Não cabem embargos de divergência para discutir, na Corte Especial do Superior Tribunal de Justiça, os critérios adotados na modulação temporal de teses firmadas pelas seções especializadas.

Corte Especial do STJ entendeu que não seria possível discutir conceito de jurisprudência dominante usado na modulação da tese na 1ª Seção
A conclusão foi alcançada nesta quarta-feira (3/6), quando o colegiado, por maioria de votos, decidiu indeferir os embargos de divergência ajuizados pela Fazenda Nacional no caso das contribuições ao Sistema S.
A recurso atacou a modulação feita depois que a 1ª Seção afastou o limite de 20 salários mínimos para a base de cálculo não apenas das contribuições previdenciárias, mas também das contribuições parafiscais a Sesi, Senai, Sesc e Senac.
Ficou decidido que ela incide para todas as empresas, exceto àquelas que, até 25 de outubro de 2023, tinham decisão judicial ou administrativa favorável para manter a base de cálculo das contribuintes com o limite de 20 salários.
Essas privilegiadas puderam manter a contribuição limitada até 2 maio de 2024, data em que o acórdão da 1ª Seção foi publicado. A partir desse período, o limite deixou de valer para todos.

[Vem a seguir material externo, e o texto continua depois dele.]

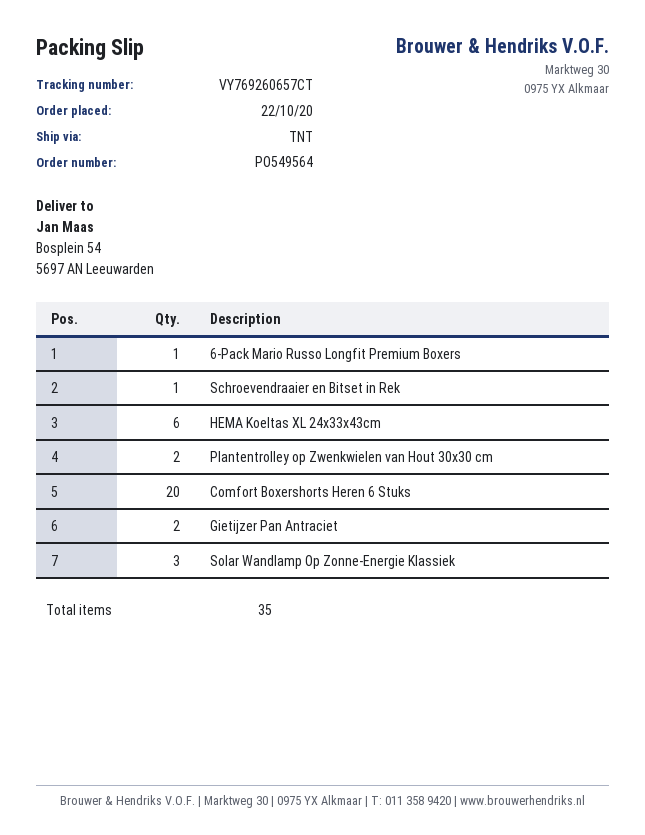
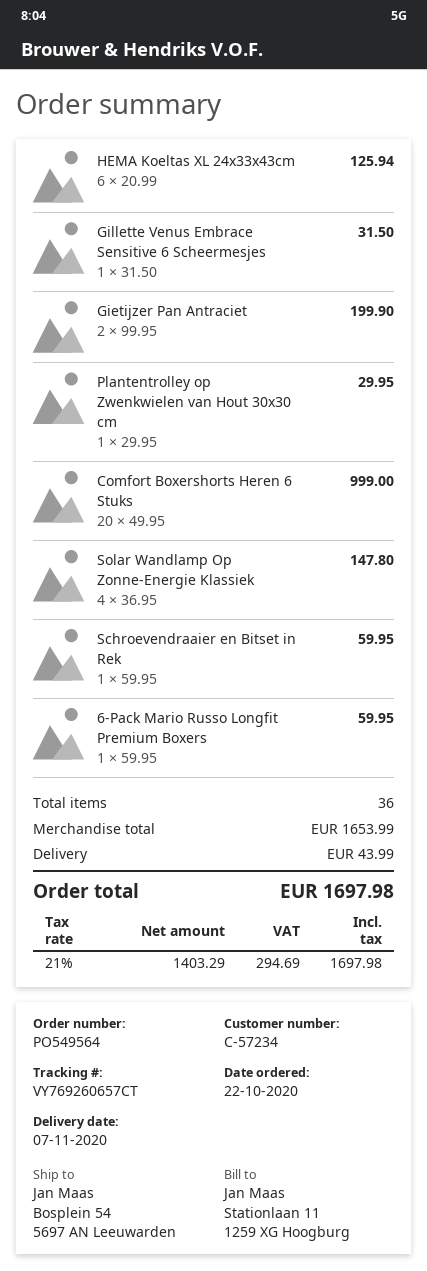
Plantentrolley op Zwenkwielen van Hout 30x30 cm: 2 -> 1
Solar Wandlamp Op Zonne-Energie Klassiek: 3 -> 4
Gillette Venus Embrace Sensitive 6 Scheermesjes: none -> 1
total quantity: 35 -> 36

A modulação foi justificada pela alteração de uma “jurisprudência dominante”, requisito que o artigo 927, parágrafo 3º do Código de Processo Civil exige para a modulação temporal das teses vinculantes.
Essa dominância consistiu em dois precedentes colegiados da 1ª Turma e 13 anos de decisões monocráticas de integrantes da 2ª Turma. Para a Fazenda Nacional, isso não representa jurisprudência dominante.

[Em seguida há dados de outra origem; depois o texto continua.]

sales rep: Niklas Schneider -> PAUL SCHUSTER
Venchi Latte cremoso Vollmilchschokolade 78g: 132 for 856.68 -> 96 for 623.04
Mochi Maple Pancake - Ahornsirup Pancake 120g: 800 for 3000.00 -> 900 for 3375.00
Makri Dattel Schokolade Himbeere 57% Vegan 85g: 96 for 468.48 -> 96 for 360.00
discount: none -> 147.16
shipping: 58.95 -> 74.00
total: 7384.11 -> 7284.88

Por maioria de votos, a Corte Especial do STJ decidiu que não é possível analisar esse tema em embargos de divergência, pois a modulação é aplicada em cada caso concreto a partir de suas especificidades.
Modulação mantida
O voto vencedor foi o da ministra Maria Thereza de Assis Moura, acompanhada por Nancy Andrighi, Benedito Gonçalves, Isabel Gallotti, Antonio Carlos Ferreira e Sérgio Kukina.
Para ela, é impossível opor a modulação de efeitos feita pela 1ª Seção a algum acórdão paradigma que tenha sido decidido em condições de similitude fática, pois a decisão de modular é específica, tomada com base na segurança jurídica e no interesse social.
“Não consigo vislumbrar paradigma algum que pudesse confrontar com a modulação feita para um recurso especifico de tese especifica para Direito Público. Há casos em que se modula e há casos em que não se modula tendo em vista esses princípios que buscamos”, disse.
Ao acompanhar a relatora, a ministra Nancy Andrighi disse que admitir os embargos de divergência permitiria a um órgão diverso daquele competente para analisar a questão de mérito revisse a aplicação de uma regra técnica de julgamento.
O que é jurisprudência dominante
Abriu a divergência e ficou vencido o ministro Og Fernandes, acompanhado por Mauro Campbell e Raul Araújo. Para eles, os embargos seriam plenamente cabíveis por envolver a divergência na interpretação e aplicação de uma norma de lei federal.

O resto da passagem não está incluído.